Wherever the word "https" shows up in the data, report the line it sits in.

Segment Start: GIVEN RECORDS

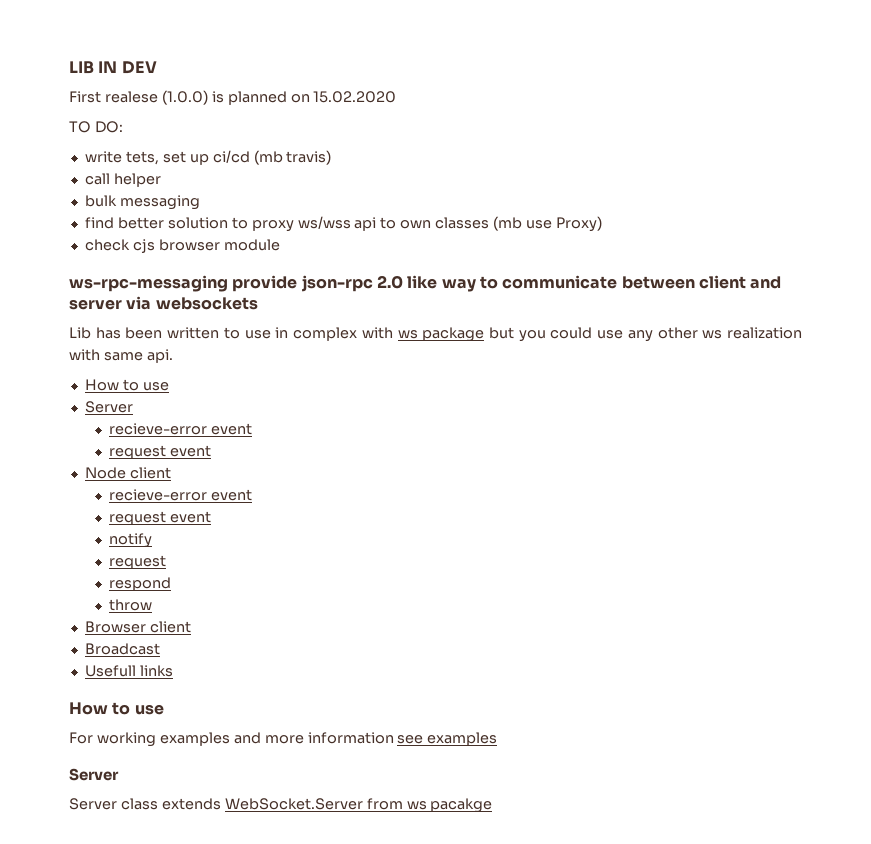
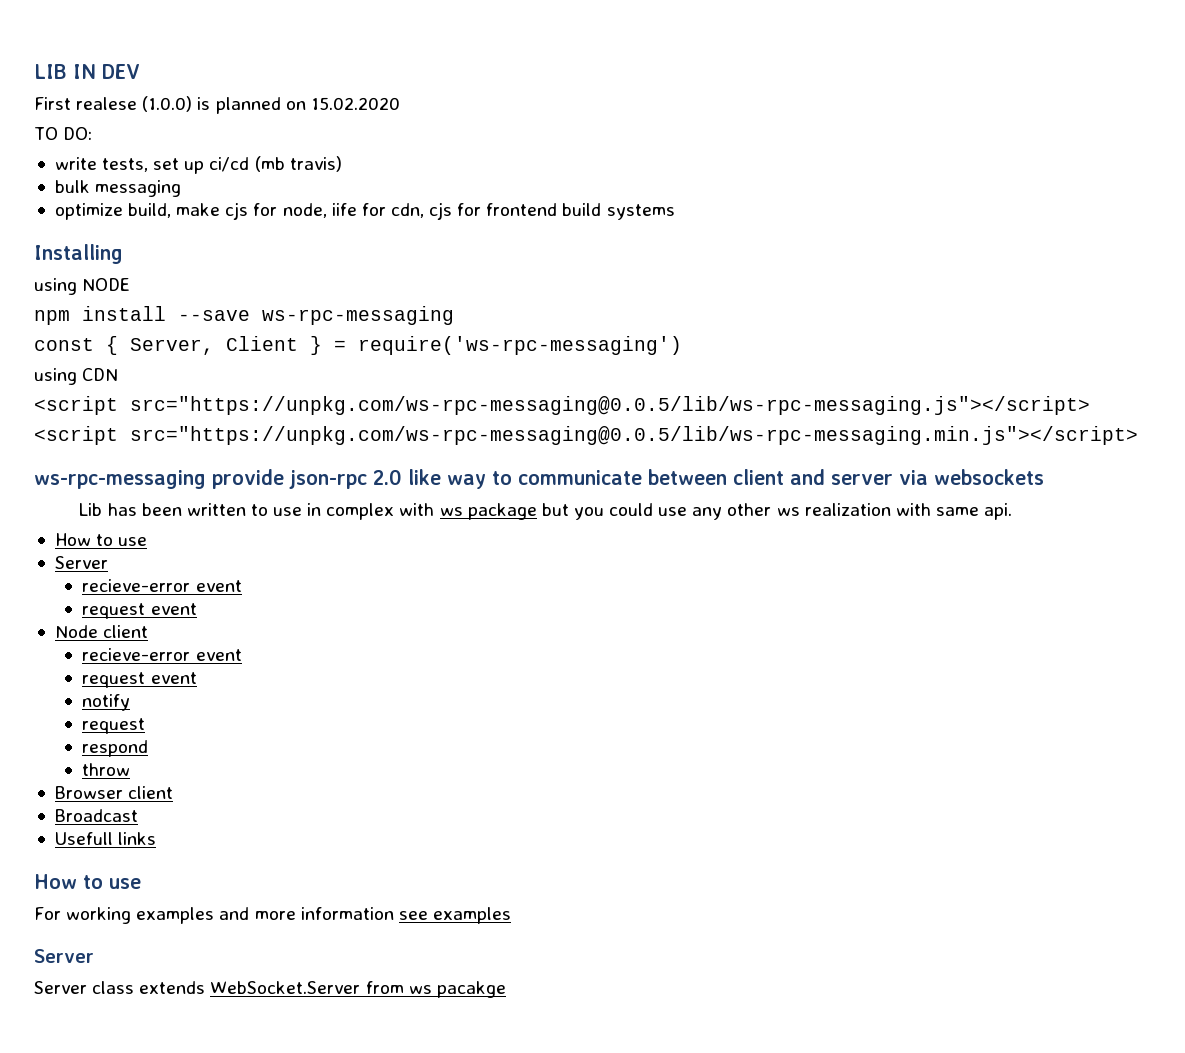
- write tets, set up ci/cd (mb travis)
+ write tests, set up ci/cd (mb travis)
- call helper
- find better solution to proxy ws/wss api to own classes (mb use Proxy)
- check cjs browser module
+ optimize build, make cjs for node, iife for cdn, cjs for frontend build systems
+ Installing
+ using NODE
+ npm install --save ws-rpc-messaging
+ const { Server, Client } = require('ws-rpc-messaging')
+ using CDN
+ <script src="https://unpkg.com/ws-rpc-messaging@0.0.5/lib/ws-rpc-messaging.js"></script>
+ <script src="https://unpkg.com/ws-rpc-messaging@0.0.5/lib/ws-rpc-messaging.min.js"></script>

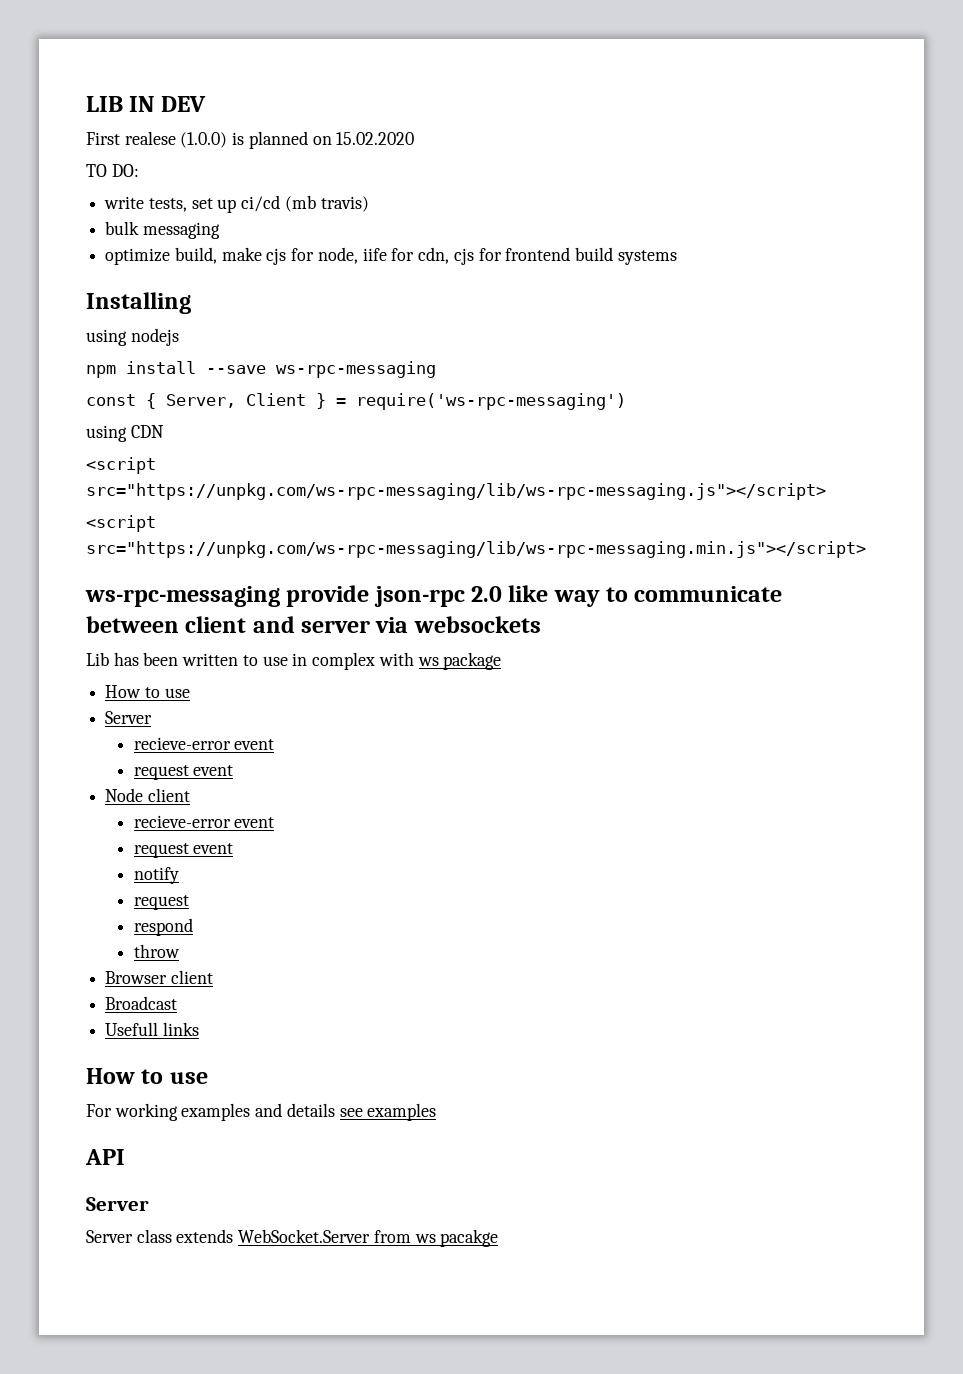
- using NODE
+ using nodejs
- <script src="https://unpkg.com/ws-rpc-messaging@0.0.5/lib/ws-rpc-messaging.js"></script>
- <script src="https://unpkg.com/ws-rpc-messaging@0.0.5/lib/ws-rpc-messaging.min.js"></script>
+ <script src="https://unpkg.com/ws-rpc-messaging/lib/ws-rpc-messaging.js"></script>
+ <script src="https://unpkg.com/ws-rpc-messaging/lib/ws-rpc-messaging.min.js"></script>
- Lib has been written to use in complex with ws package but you could use any other ws realization with same api.
+ Lib has been written to use in complex with ws package
- For working examples and more information see examples
+ For working examples and details see examples
+ API

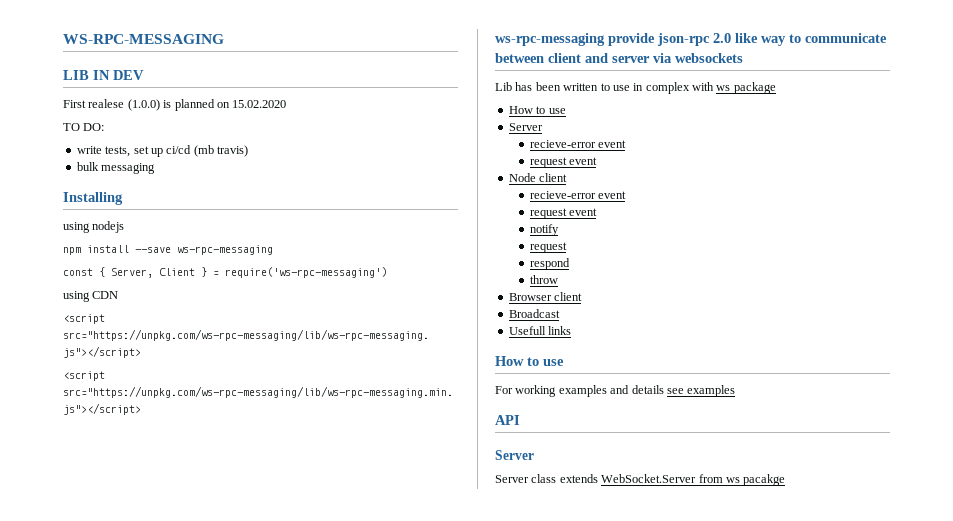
+ WS-RPC-MESSAGING
- optimize build, make cjs for node, iife for cdn, cjs for frontend build systems

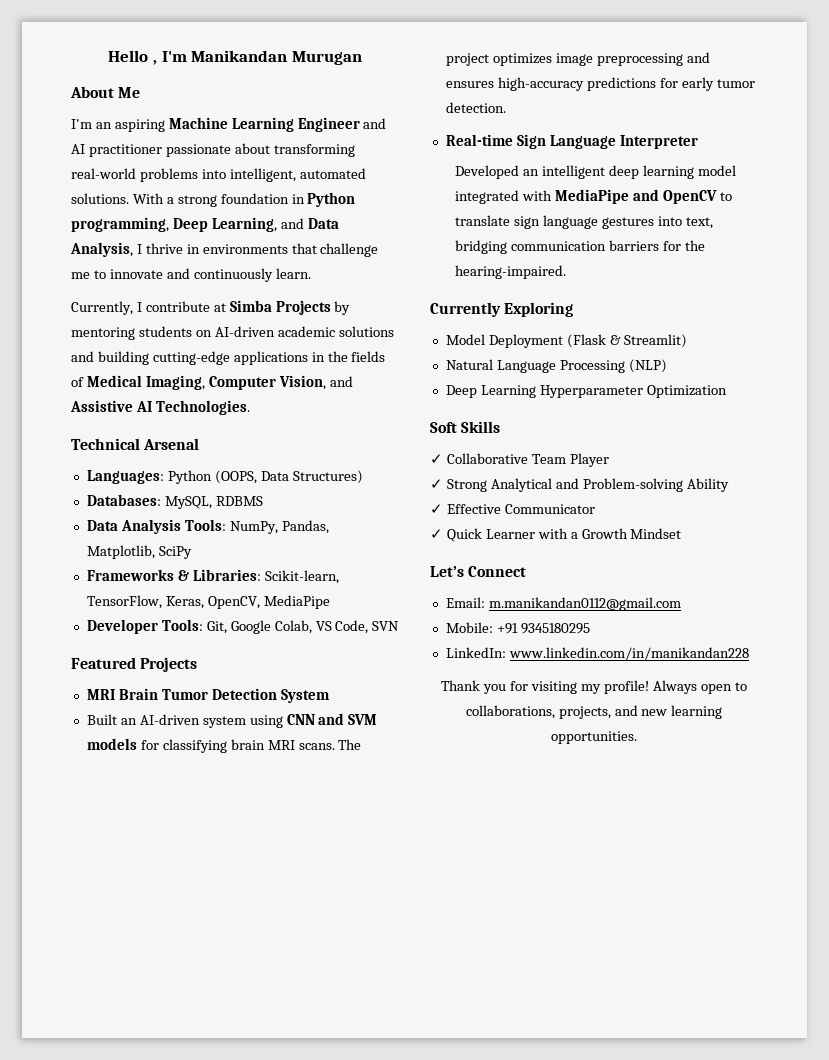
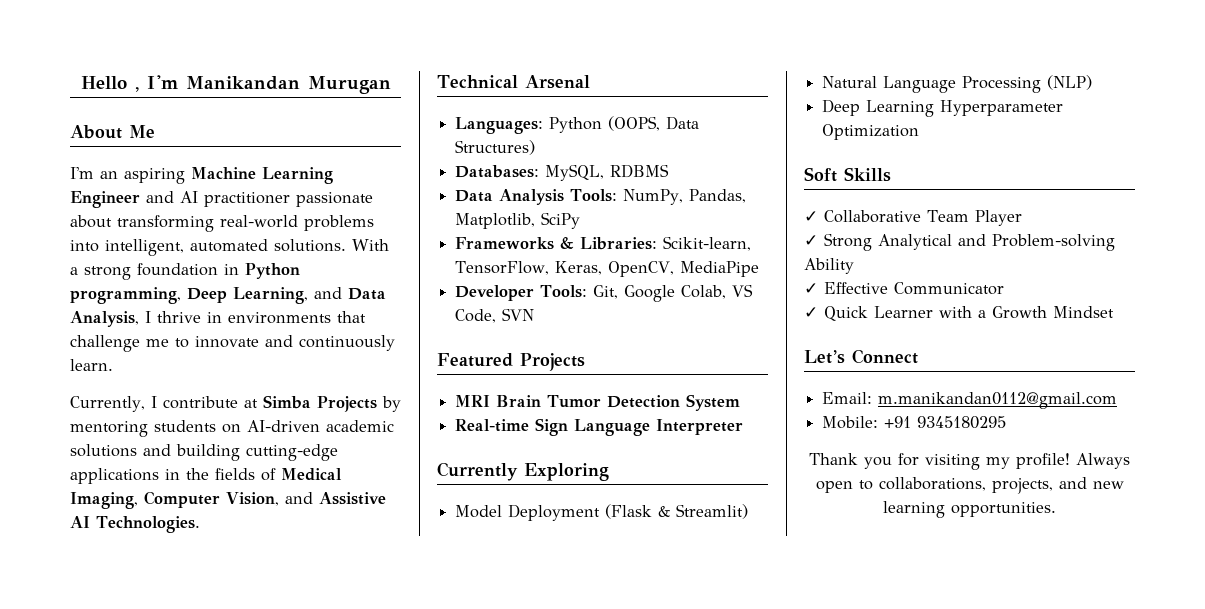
- Built an AI-driven system using CNN and SVM models for classifying brain MRI scans. The project optimizes image preprocessing and ensures high-accuracy predictions for early tumor detection.
  Real-time Sign Language Interpreter
- Developed an intelligent deep learning model integrated with MediaPipe and OpenCV to translate sign language gestures into text, bridging communication barriers for the hearing-impaired.
- LinkedIn: www.linkedin.com/in/manikandan228

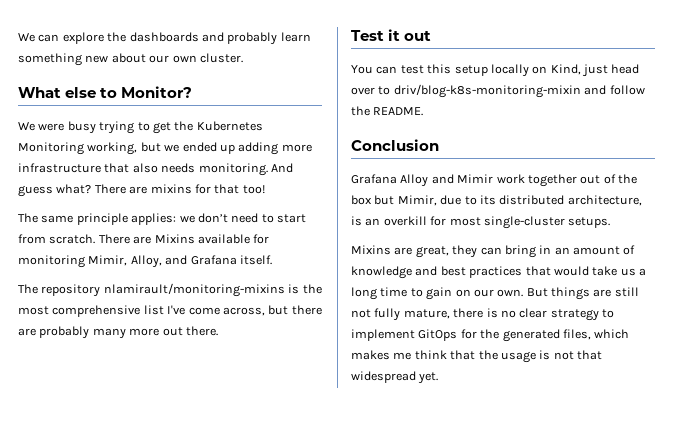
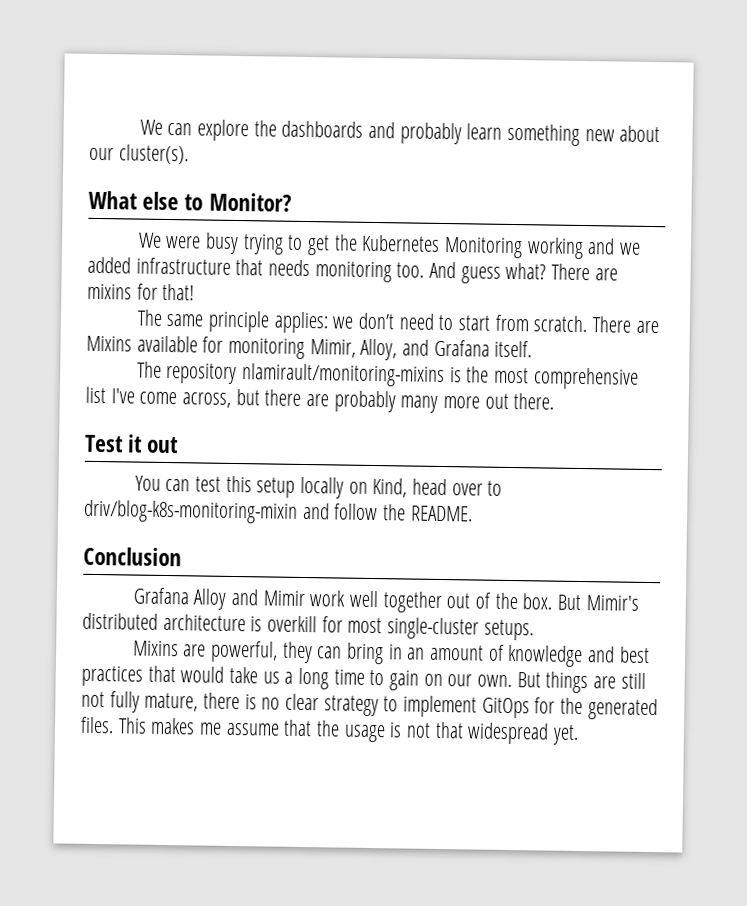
- We can explore the dashboards and probably learn something new about our own cluster.
+ We can explore the dashboards and probably learn something new about our cluster(s).
- We were busy trying to get the Kubernetes Monitoring working, but we ended up adding more infrastructure that also needs monitoring.
+ We were busy trying to get the Kubernetes Monitoring working and we added infrastructure that needs monitoring too.
- There are mixins for that too!
+ There are mixins for that!
- You can test this setup locally on Kind, just head over to driv/blog-k8s-monitoring-mixin and follow the README.
+ You can test this setup locally on Kind, head over to driv/blog-k8s-monitoring-mixin and follow the README.
- Grafana Alloy and Mimir work together out of the box but Mimir, due to its distributed architecture, is an overkill for most single-cluster setups.
+ Grafana Alloy and Mimir work well together out of the box. But Mimir's distributed architecture is overkill for most single-cluster setups.
- Mixins are great, they can bring in an amount of knowledge and best practices that would take us a long time to gain on our own.
+ Mixins are powerful, they can bring in an amount of knowledge and best practices that would take us a long time to gain on our own.
- But things are still not fully mature, there is no clear strategy to implement GitOps for the generated files, which makes me think that the usage is not that widespread yet.
+ But things are still not fully mature, there is no clear strategy to implement GitOps for the generated files. This makes me assume that the usage is not that widespread yet.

Segment End: GIVEN RECORDS

RESULT FOR THIS TASK
+ <script src="https://unpkg.com/ws-rpc-messaging@0.0.5/lib/ws-rpc-messaging.js"></script>
+ <script src="https://unpkg.com/ws-rpc-messaging@0.0.5/lib/ws-rpc-messaging.min.js"></script>
- <script src="https://unpkg.com/ws-rpc-messaging@0.0.5/lib/ws-rpc-messaging.js"></script>
- <script src="https://unpkg.com/ws-rpc-messaging@0.0.5/lib/ws-rpc-messaging.min.js"></script>
+ <script src="https://unpkg.com/ws-rpc-messaging/lib/ws-rpc-messaging.js"></script>
+ <script src="https://unpkg.com/ws-rpc-messaging/lib/ws-rpc-messaging.min.js"></script>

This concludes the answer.